PK
Back to archive

Agentic Systems

Leases, Ownership, and Fencing

A lease only says who probably owns work right now; fencing is what stops stale owners from writing after they lose it.

Leases, Ownership, and Fencing

The dangerous worker is not always the dead one. It is often the worker that was presumed dead, replaced, and then wakes up still holding enough local state to write.

That pattern shows up in job systems, leadership election, file processing, schedulers, deployment controllers, and agent runtimes. The system thinks ownership moved. The old owner did not get the message in time.

The thesis

A lease is only a time-bounded claim. Fencing is the mechanism that makes stale ownership harmless.

If a design stops at "the worker holds a lock," it has not answered the production question. What happens when the worker pauses past its lease, another worker takes over, and the old worker resumes? If the resource accepts writes from both, the lock was advisory theater.

The point is not to eliminate pauses. The point is to make old owners unable to mutate state after ownership has advanced.

The production pattern

A worker picks up a job and writes "owned by worker A until this time." It starts processing. Then the process stalls during a long garbage collection pause, a host hiccup, a network partition, or a slow external call. The lease expires. Another worker sees the job as available, claims it, and continues.
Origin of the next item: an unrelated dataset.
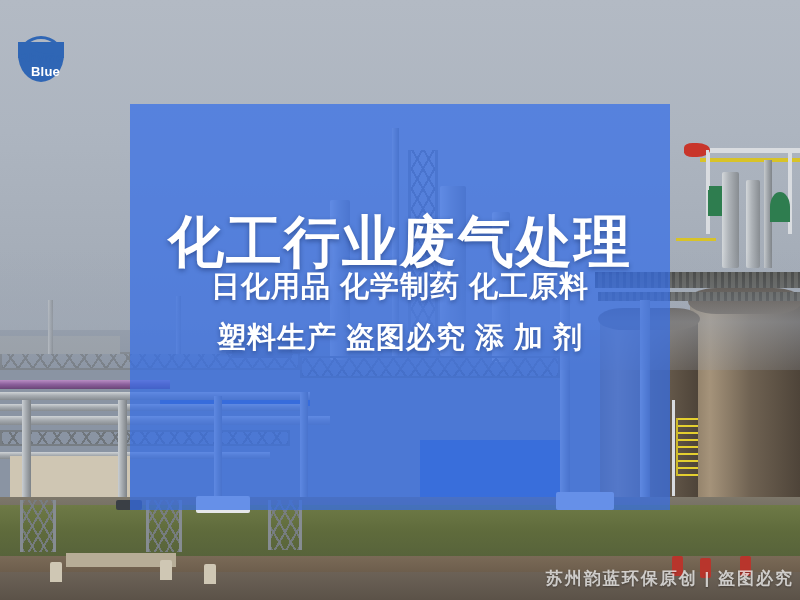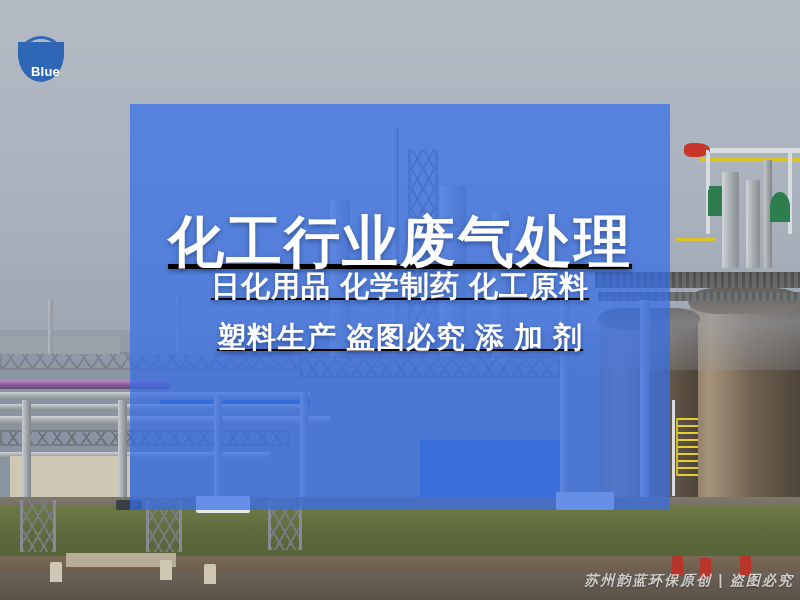"化工行业废气处理" #textblock { text-decoration: underline -> none }
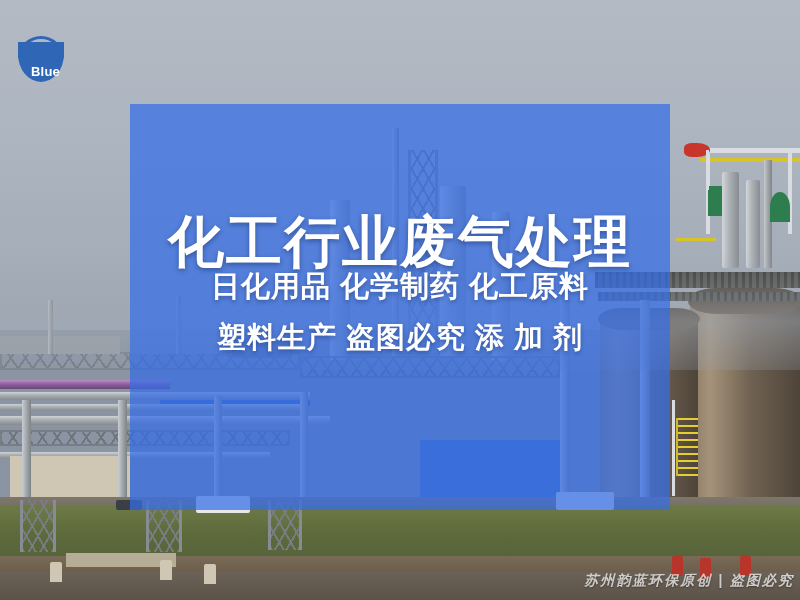"苏州韵蓝环保原创 | 盗图必究" #watermark { font-size: 14px -> 17px; font-style: italic -> none }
So far, the system is doing what the lease design asked it to do. The failure begins when worker A resumes. It still has file handles, local variables, a downstream request in flight, or credentials that let it write a final result. Worker B may have already written a different result. Now two owners exist in the only place that matters: the resource being changed.

The database row says one thing. The side effect boundary accepts another.

The model

I separate four concepts:

  • Work item: the thing that needs progress.
  • Lease: the temporary right to attempt progress.
  • Epoch or fencing token: a monotonic ownership version issued when the lease is acquired.
  • Guarded resource: the system that rejects writes from stale epochs.

The lease helps coordinate who should work. The fencing token proves which owner is newer. The guarded resource enforces that proof.

Without the guarded resource, the token is only decoration. It has to be checked where the mutation occurs: when updating the job row, writing the output, publishing the result, completing the workflow, or calling the downstream system if the downstream system can support it. If the downstream system cannot support fencing directly, the local system needs an intermediate record that prevents stale completion from becoming authoritative.

This model also clarifies ownership transfer. Taking over a job is not just changing a worker id. It is advancing the epoch. Every later write must show it belongs to the current epoch.

Where this goes wrong

The first mistake is relying on clocks alone. Time decides when a lease may be considered expired. It should not be the only thing that decides whether an old write is accepted.

The second mistake is renewing leases from a thread that can outlive the work's real health. A worker may keep renewing while the part that matters is wedged, or it may stop renewing while an external operation continues. Renewal says the process is alive; it does not prove the operation is still safe.

The third mistake is checking ownership only when work starts. The stale owner problem happens at completion time. Every meaningful write after acquisition needs to carry the ownership version.

The fourth mistake is letting manual tools bypass fences. Incident scripts that mark jobs complete, reassign owners, or replay work need the same ownership rules. Otherwise the emergency path becomes a source of drift.

There is a practical counterpoint. A single-threaded process with one local resource may not need leases at all. A database transaction or a simple status column can be enough. Leases enter the design when ownership can move while work is in progress. Once that is true, fencing becomes the part that protects correctness.

What I do now

I ask where stale owners are rejected. If the answer points to the scheduler, I keep asking. The scheduler can stop assigning new work, but it cannot stop an old owner from writing unless the write path checks the token.

I prefer ownership records that include an epoch, owner identity, lease deadline, and reason for transfer. The reason is useful during incidents. It tells operators whether the takeover was a timeout, manual action, cancellation, or recovery process.

I design completion as a conditional write: complete this job only if the epoch still matches. If completion triggers more side effects, those side effects should be tied to the same operation identity so a stale completion cannot fan out new work.

For long-running work, I also separate heartbeat from proof of progress. A worker can be alive and still stuck. Progress markers, checkpoints, and reconciler observations tell a more useful story than a heartbeat alone.

In agent systems, this matters when multiple planners or runners can act on the same task. The fact that one agent started drafting, filing, or editing does not mean it still owns the action after a supervisor reassigns the work. The tool boundary needs to know which owner is current.

Closing takeaway

Use leases to decide who may try. Use fencing to decide whose writes still count.